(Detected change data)
_ _ _

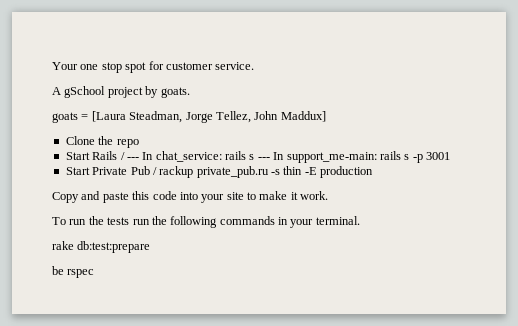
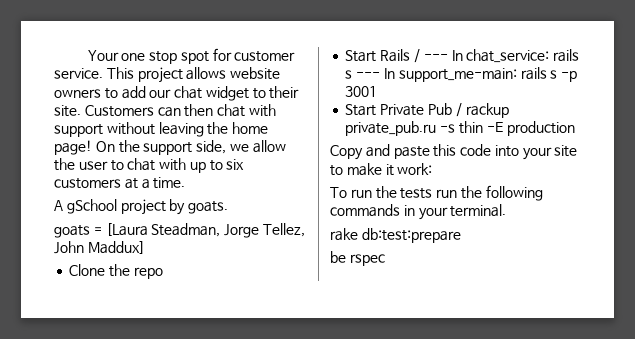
(255, 66) none -> [106,67,281,83] [54,86,300,101] [54,104,276,117] [54,122,269,137] [54,140,286,155] [54,158,245,173] [54,177,186,189] This project allows website owners to add our chat widget to their site. Customers can then chat with support without leaving the home page! On the support side, we allow the user to chat with up to six customers at a time.
[300,191,329,200] work. -> [397,163,433,175] work:

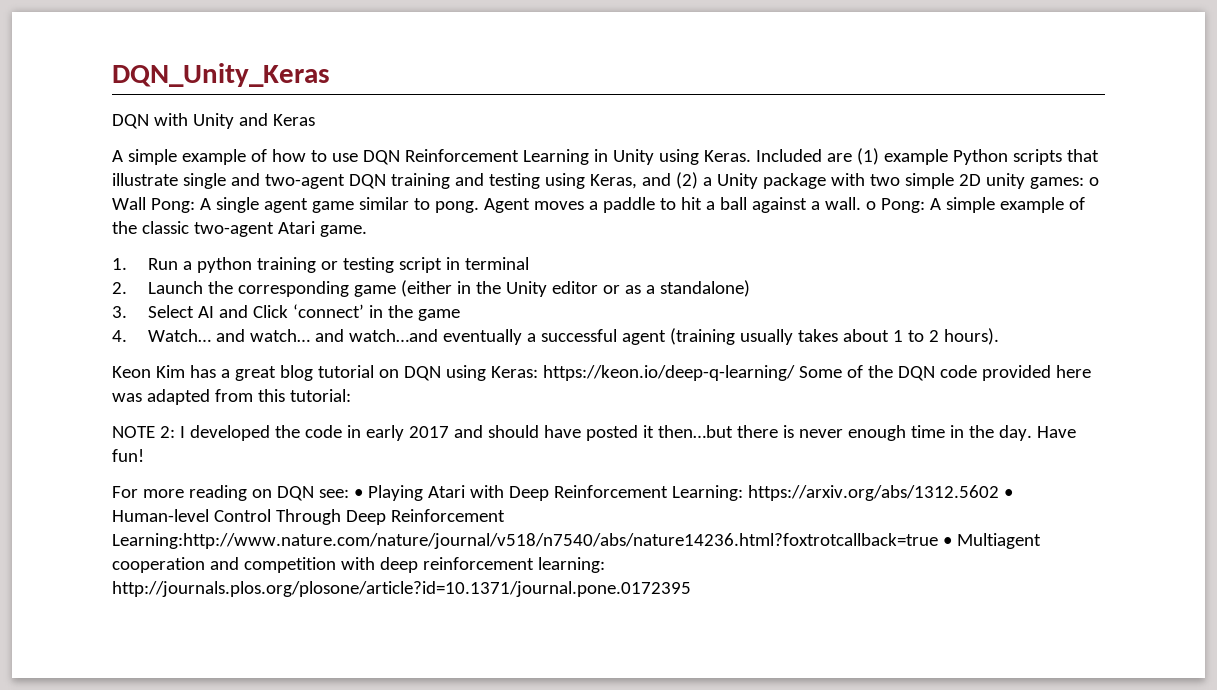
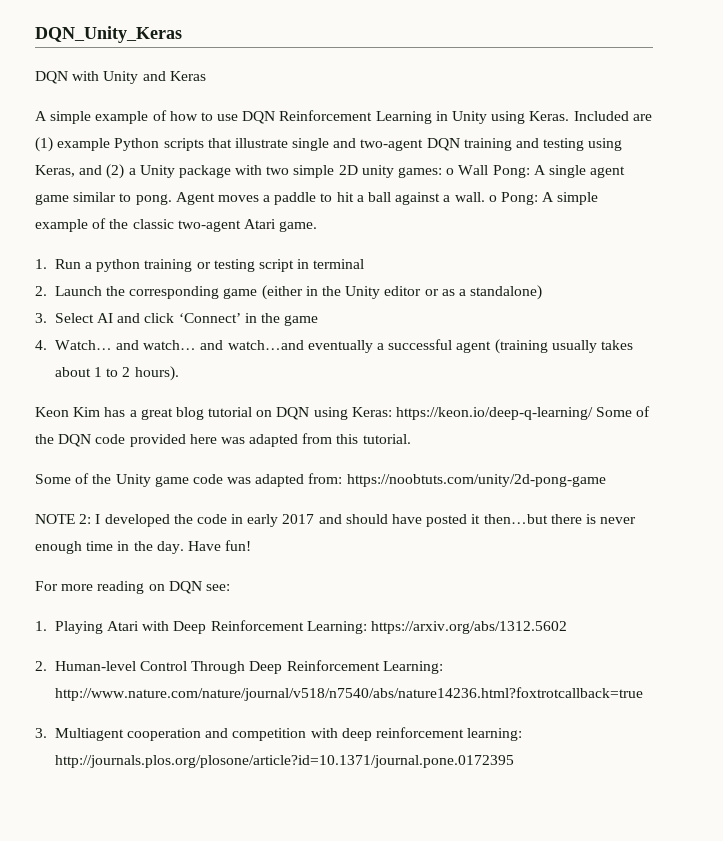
[252,304,364,318] Click ‘connect’ -> [144,313,241,323] click ‘Connect’
[289,389,351,402] tutorial: -> [362,434,411,444] [35,473,606,487] tutorial. // Some of the Unity game code was adapted from: https://noobtuts.com/unity/2d-pong-game
[353,489,363,498] • -> [35,621,47,631] // 1.
[1003,489,1013,498] • -> [35,661,47,671] // 2.
[112,533,952,549] Learning:http://www.nature.com/nature/journal/v518/n7540/abs/nature14236.html?foxtrotcallback=true • -> [382,661,443,674] [54,687,643,701] [35,728,47,738] Learning: http://www.nature.com/nature/journal/v518/n7540/abs/nature14236.html?foxtrotcallback=true // 3.

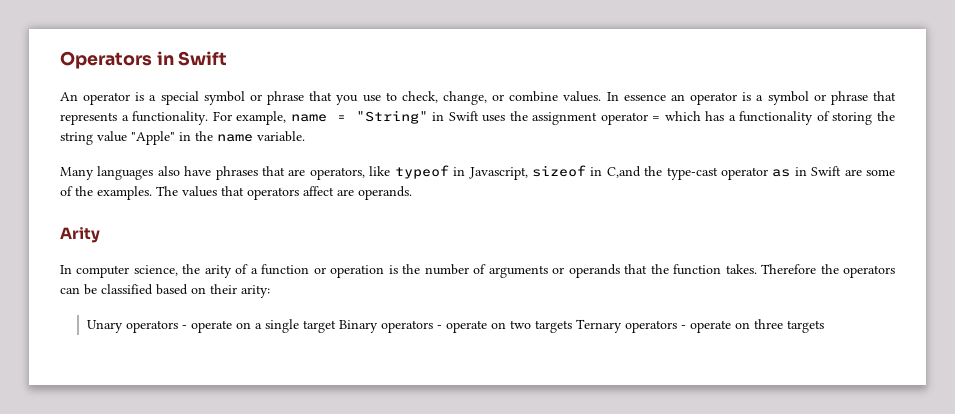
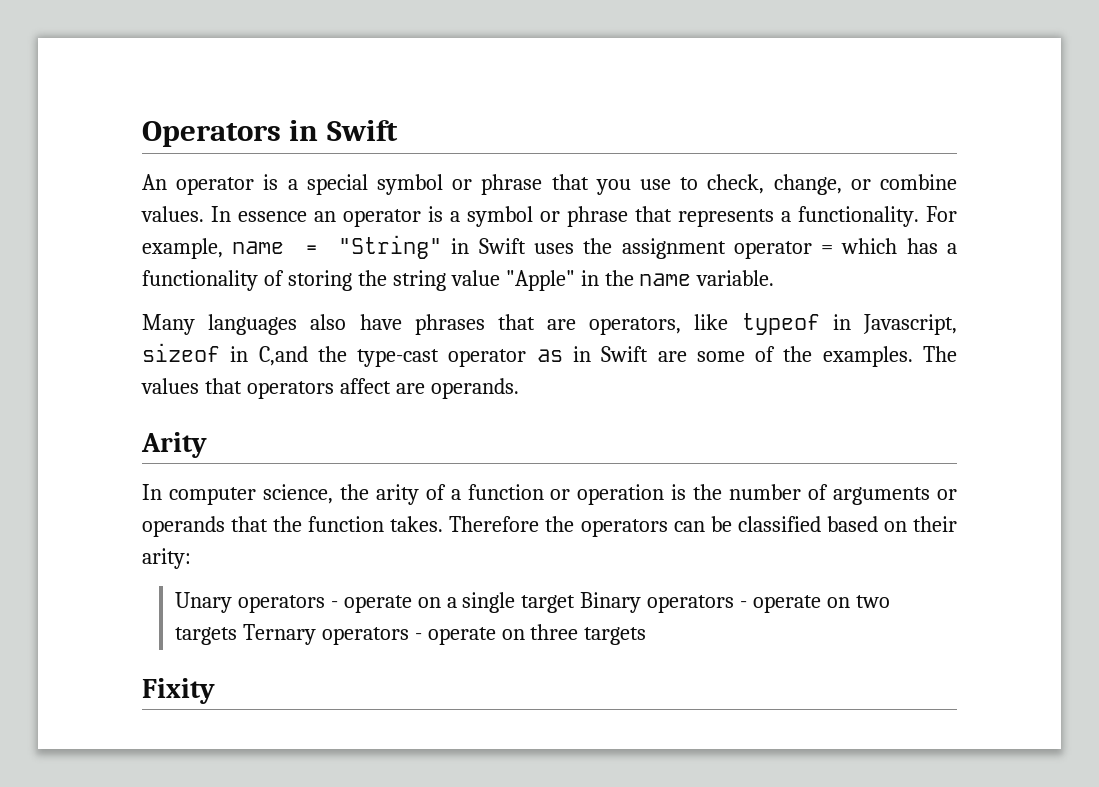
(824, 326) none -> [142,678,215,704] // Fixity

_ _ _

_Prompt_
Your job is to repeat every entry exactly, keeping all pictures out of the copy.

_Finished task_
(255, 66) none -> [106,67,281,83] [54,86,300,101] [54,104,276,117] [54,122,269,137] [54,140,286,155] [54,158,245,173] [54,177,186,189] This project allows website owners to add our chat widget to their site. Customers can then chat with support without leaving the home page! On the support side, we allow the user to chat with up to six customers at a time.
[300,191,329,200] work. -> [397,163,433,175] work:

[252,304,364,318] Click ‘connect’ -> [144,313,241,323] click ‘Connect’
[289,389,351,402] tutorial: -> [362,434,411,444] [35,473,606,487] tutorial. // Some of the Unity game code was adapted from: https://noobtuts.com/unity/2d-pong-game
[353,489,363,498] • -> [35,621,47,631] // 1.
[1003,489,1013,498] • -> [35,661,47,671] // 2.
[112,533,952,549] Learning:http://www.nature.com/nature/journal/v518/n7540/abs/nature14236.html?foxtrotcallback=true • -> [382,661,443,674] [54,687,643,701] [35,728,47,738] Learning: http://www.nature.com/nature/journal/v518/n7540/abs/nature14236.html?foxtrotcallback=true // 3.

(824, 326) none -> [142,678,215,704] // Fixity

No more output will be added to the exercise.